- Opening Delimiter -
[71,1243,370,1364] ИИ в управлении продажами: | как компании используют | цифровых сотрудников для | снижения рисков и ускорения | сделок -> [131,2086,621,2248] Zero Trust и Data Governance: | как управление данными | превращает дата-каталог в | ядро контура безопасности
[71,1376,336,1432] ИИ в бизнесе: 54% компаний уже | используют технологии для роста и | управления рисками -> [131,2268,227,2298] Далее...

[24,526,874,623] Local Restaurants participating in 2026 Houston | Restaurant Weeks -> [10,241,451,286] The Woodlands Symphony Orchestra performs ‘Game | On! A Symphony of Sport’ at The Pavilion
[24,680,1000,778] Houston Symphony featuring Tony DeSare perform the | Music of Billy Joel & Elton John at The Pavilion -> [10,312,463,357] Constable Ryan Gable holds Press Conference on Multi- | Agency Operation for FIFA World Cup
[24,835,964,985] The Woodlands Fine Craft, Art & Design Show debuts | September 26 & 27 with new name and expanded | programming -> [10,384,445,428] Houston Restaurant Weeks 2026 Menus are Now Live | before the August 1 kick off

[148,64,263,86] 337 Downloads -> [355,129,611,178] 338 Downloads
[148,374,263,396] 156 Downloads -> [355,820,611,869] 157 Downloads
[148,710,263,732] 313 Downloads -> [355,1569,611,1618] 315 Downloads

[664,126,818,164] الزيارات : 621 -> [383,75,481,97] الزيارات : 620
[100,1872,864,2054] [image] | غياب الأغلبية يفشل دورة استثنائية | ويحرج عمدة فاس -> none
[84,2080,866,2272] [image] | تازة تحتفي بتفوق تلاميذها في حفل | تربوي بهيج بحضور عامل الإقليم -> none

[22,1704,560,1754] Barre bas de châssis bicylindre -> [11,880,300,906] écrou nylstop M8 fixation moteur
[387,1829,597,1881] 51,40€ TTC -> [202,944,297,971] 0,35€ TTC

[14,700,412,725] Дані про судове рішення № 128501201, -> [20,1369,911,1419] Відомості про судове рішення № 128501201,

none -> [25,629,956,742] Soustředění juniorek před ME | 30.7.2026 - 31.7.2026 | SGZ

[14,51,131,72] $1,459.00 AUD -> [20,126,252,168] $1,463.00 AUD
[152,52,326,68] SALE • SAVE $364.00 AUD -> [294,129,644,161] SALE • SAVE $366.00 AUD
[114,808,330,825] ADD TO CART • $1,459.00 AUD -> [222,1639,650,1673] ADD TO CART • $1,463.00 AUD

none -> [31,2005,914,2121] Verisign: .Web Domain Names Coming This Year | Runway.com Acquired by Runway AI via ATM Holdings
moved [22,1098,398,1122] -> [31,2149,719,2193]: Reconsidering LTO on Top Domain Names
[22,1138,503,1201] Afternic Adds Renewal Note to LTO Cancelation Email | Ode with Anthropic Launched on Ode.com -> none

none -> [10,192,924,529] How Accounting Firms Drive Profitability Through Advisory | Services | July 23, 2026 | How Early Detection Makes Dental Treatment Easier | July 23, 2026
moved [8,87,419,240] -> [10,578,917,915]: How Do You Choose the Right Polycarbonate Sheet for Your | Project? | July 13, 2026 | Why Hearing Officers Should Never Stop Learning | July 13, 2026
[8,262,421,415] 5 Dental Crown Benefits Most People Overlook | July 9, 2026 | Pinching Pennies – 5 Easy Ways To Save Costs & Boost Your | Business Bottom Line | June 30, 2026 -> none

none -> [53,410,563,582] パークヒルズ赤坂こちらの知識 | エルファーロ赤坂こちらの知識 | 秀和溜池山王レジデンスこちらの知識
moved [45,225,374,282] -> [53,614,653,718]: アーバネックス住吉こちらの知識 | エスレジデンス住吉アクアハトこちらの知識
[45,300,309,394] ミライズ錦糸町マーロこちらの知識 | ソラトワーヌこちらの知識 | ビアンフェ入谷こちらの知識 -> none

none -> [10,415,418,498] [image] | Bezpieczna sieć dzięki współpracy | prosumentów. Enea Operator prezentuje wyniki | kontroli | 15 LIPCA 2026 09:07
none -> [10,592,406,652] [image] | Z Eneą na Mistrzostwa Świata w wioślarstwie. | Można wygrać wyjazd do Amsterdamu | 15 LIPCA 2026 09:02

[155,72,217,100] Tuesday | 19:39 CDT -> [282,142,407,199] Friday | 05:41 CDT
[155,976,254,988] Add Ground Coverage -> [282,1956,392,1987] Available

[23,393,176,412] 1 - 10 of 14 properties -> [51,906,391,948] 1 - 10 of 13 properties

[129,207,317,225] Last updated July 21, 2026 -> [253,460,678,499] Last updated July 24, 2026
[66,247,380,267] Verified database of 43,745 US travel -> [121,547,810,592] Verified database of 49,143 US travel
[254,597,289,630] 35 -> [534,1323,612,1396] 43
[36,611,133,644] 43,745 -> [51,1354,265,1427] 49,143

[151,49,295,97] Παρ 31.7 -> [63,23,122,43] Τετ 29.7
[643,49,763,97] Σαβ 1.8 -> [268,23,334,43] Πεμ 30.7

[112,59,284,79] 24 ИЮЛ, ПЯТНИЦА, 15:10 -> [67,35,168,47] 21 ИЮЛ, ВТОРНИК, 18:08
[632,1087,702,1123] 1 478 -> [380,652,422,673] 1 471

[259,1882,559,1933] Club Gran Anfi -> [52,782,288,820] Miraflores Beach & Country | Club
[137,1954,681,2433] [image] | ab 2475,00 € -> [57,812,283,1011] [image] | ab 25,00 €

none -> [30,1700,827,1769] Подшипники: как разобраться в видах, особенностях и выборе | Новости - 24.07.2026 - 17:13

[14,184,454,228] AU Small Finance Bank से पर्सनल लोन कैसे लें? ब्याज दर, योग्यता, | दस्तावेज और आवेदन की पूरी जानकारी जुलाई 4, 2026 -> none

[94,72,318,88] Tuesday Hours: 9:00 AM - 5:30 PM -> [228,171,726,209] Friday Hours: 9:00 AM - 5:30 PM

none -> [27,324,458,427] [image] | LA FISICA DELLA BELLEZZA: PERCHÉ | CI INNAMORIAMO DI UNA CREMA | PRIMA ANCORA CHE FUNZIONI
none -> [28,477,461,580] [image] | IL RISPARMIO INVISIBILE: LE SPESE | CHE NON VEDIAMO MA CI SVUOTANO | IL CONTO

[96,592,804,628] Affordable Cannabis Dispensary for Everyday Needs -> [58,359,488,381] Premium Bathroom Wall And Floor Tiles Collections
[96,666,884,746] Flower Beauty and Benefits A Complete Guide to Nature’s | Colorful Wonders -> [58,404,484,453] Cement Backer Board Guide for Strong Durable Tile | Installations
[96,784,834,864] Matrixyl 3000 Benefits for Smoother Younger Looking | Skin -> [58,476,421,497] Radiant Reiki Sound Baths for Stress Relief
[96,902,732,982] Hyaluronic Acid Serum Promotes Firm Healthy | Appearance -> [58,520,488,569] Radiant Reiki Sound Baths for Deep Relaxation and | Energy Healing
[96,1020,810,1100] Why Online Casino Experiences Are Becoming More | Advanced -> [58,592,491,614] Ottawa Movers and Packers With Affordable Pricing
- Closing Delimiter -
• **WHAT YOU WILL DO**
From the data above, give every line again exactly as it appears.

• **SOLUTION TO THIS PROBLEM**
[71,1243,370,1364] ИИ в управлении продажами: | как компании используют | цифровых сотрудников для | снижения рисков и ускорения | сделок -> [131,2086,621,2248] Zero Trust и Data Governance: | как управление данными | превращает дата-каталог в | ядро контура безопасности
[71,1376,336,1432] ИИ в бизнесе: 54% компаний уже | используют технологии для роста и | управления рисками -> [131,2268,227,2298] Далее...

[24,526,874,623] Local Restaurants participating in 2026 Houston | Restaurant Weeks -> [10,241,451,286] The Woodlands Symphony Orchestra performs ‘Game | On! A Symphony of Sport’ at The Pavilion
[24,680,1000,778] Houston Symphony featuring Tony DeSare perform the | Music of Billy Joel & Elton John at The Pavilion -> [10,312,463,357] Constable Ryan Gable holds Press Conference on Multi- | Agency Operation for FIFA World Cup
[24,835,964,985] The Woodlands Fine Craft, Art & Design Show debuts | September 26 & 27 with new name and expanded | programming -> [10,384,445,428] Houston Restaurant Weeks 2026 Menus are Now Live | before the August 1 kick off

[148,64,263,86] 337 Downloads -> [355,129,611,178] 338 Downloads
[148,374,263,396] 156 Downloads -> [355,820,611,869] 157 Downloads
[148,710,263,732] 313 Downloads -> [355,1569,611,1618] 315 Downloads

[664,126,818,164] الزيارات : 621 -> [383,75,481,97] الزيارات : 620
[100,1872,864,2054] [image] | غياب الأغلبية يفشل دورة استثنائية | ويحرج عمدة فاس -> none
[84,2080,866,2272] [image] | تازة تحتفي بتفوق تلاميذها في حفل | تربوي بهيج بحضور عامل الإقليم -> none

[22,1704,560,1754] Barre bas de châssis bicylindre -> [11,880,300,906] écrou nylstop M8 fixation moteur
[387,1829,597,1881] 51,40€ TTC -> [202,944,297,971] 0,35€ TTC

[14,700,412,725] Дані про судове рішення № 128501201, -> [20,1369,911,1419] Відомості про судове рішення № 128501201,

none -> [25,629,956,742] Soustředění juniorek před ME | 30.7.2026 - 31.7.2026 | SGZ

[14,51,131,72] $1,459.00 AUD -> [20,126,252,168] $1,463.00 AUD
[152,52,326,68] SALE • SAVE $364.00 AUD -> [294,129,644,161] SALE • SAVE $366.00 AUD
[114,808,330,825] ADD TO CART • $1,459.00 AUD -> [222,1639,650,1673] ADD TO CART • $1,463.00 AUD

none -> [31,2005,914,2121] Verisign: .Web Domain Names Coming This Year | Runway.com Acquired by Runway AI via ATM Holdings
moved [22,1098,398,1122] -> [31,2149,719,2193]: Reconsidering LTO on Top Domain Names
[22,1138,503,1201] Afternic Adds Renewal Note to LTO Cancelation Email | Ode with Anthropic Launched on Ode.com -> none

none -> [10,192,924,529] How Accounting Firms Drive Profitability Through Advisory | Services | July 23, 2026 | How Early Detection Makes Dental Treatment Easier | July 23, 2026
moved [8,87,419,240] -> [10,578,917,915]: How Do You Choose the Right Polycarbonate Sheet for Your | Project? | July 13, 2026 | Why Hearing Officers Should Never Stop Learning | July 13, 2026
[8,262,421,415] 5 Dental Crown Benefits Most People Overlook | July 9, 2026 | Pinching Pennies – 5 Easy Ways To Save Costs & Boost Your | Business Bottom Line | June 30, 2026 -> none

none -> [53,410,563,582] パークヒルズ赤坂こちらの知識 | エルファーロ赤坂こちらの知識 | 秀和溜池山王レジデンスこちらの知識
moved [45,225,374,282] -> [53,614,653,718]: アーバネックス住吉こちらの知識 | エスレジデンス住吉アクアハトこちらの知識
[45,300,309,394] ミライズ錦糸町マーロこちらの知識 | ソラトワーヌこちらの知識 | ビアンフェ入谷こちらの知識 -> none

none -> [10,415,418,498] [image] | Bezpieczna sieć dzięki współpracy | prosumentów. Enea Operator prezentuje wyniki | kontroli | 15 LIPCA 2026 09:07
none -> [10,592,406,652] [image] | Z Eneą na Mistrzostwa Świata w wioślarstwie. | Można wygrać wyjazd do Amsterdamu | 15 LIPCA 2026 09:02

[155,72,217,100] Tuesday | 19:39 CDT -> [282,142,407,199] Friday | 05:41 CDT
[155,976,254,988] Add Ground Coverage -> [282,1956,392,1987] Available

[23,393,176,412] 1 - 10 of 14 properties -> [51,906,391,948] 1 - 10 of 13 properties

[129,207,317,225] Last updated July 21, 2026 -> [253,460,678,499] Last updated July 24, 2026
[66,247,380,267] Verified database of 43,745 US travel -> [121,547,810,592] Verified database of 49,143 US travel
[254,597,289,630] 35 -> [534,1323,612,1396] 43
[36,611,133,644] 43,745 -> [51,1354,265,1427] 49,143

[151,49,295,97] Παρ 31.7 -> [63,23,122,43] Τετ 29.7
[643,49,763,97] Σαβ 1.8 -> [268,23,334,43] Πεμ 30.7

[112,59,284,79] 24 ИЮЛ, ПЯТНИЦА, 15:10 -> [67,35,168,47] 21 ИЮЛ, ВТОРНИК, 18:08
[632,1087,702,1123] 1 478 -> [380,652,422,673] 1 471

[259,1882,559,1933] Club Gran Anfi -> [52,782,288,820] Miraflores Beach & Country | Club
[137,1954,681,2433] [image] | ab 2475,00 € -> [57,812,283,1011] [image] | ab 25,00 €

none -> [30,1700,827,1769] Подшипники: как разобраться в видах, особенностях и выборе | Новости - 24.07.2026 - 17:13

[14,184,454,228] AU Small Finance Bank से पर्सनल लोन कैसे लें? ब्याज दर, योग्यता, | दस्तावेज और आवेदन की पूरी जानकारी जुलाई 4, 2026 -> none

[94,72,318,88] Tuesday Hours: 9:00 AM - 5:30 PM -> [228,171,726,209] Friday Hours: 9:00 AM - 5:30 PM

none -> [27,324,458,427] [image] | LA FISICA DELLA BELLEZZA: PERCHÉ | CI INNAMORIAMO DI UNA CREMA | PRIMA ANCORA CHE FUNZIONI
none -> [28,477,461,580] [image] | IL RISPARMIO INVISIBILE: LE SPESE | CHE NON VEDIAMO MA CI SVUOTANO | IL CONTO

[96,592,804,628] Affordable Cannabis Dispensary for Everyday Needs -> [58,359,488,381] Premium Bathroom Wall And Floor Tiles Collections
[96,666,884,746] Flower Beauty and Benefits A Complete Guide to Nature’s | Colorful Wonders -> [58,404,484,453] Cement Backer Board Guide for Strong Durable Tile | Installations
[96,784,834,864] Matrixyl 3000 Benefits for Smoother Younger Looking | Skin -> [58,476,421,497] Radiant Reiki Sound Baths for Stress Relief
[96,902,732,982] Hyaluronic Acid Serum Promotes Firm Healthy | Appearance -> [58,520,488,569] Radiant Reiki Sound Baths for Deep Relaxation and | Energy Healing
[96,1020,810,1100] Why Online Casino Experiences Are Becoming More | Advanced -> [58,592,491,614] Ottawa Movers and Packers With Affordable Pricing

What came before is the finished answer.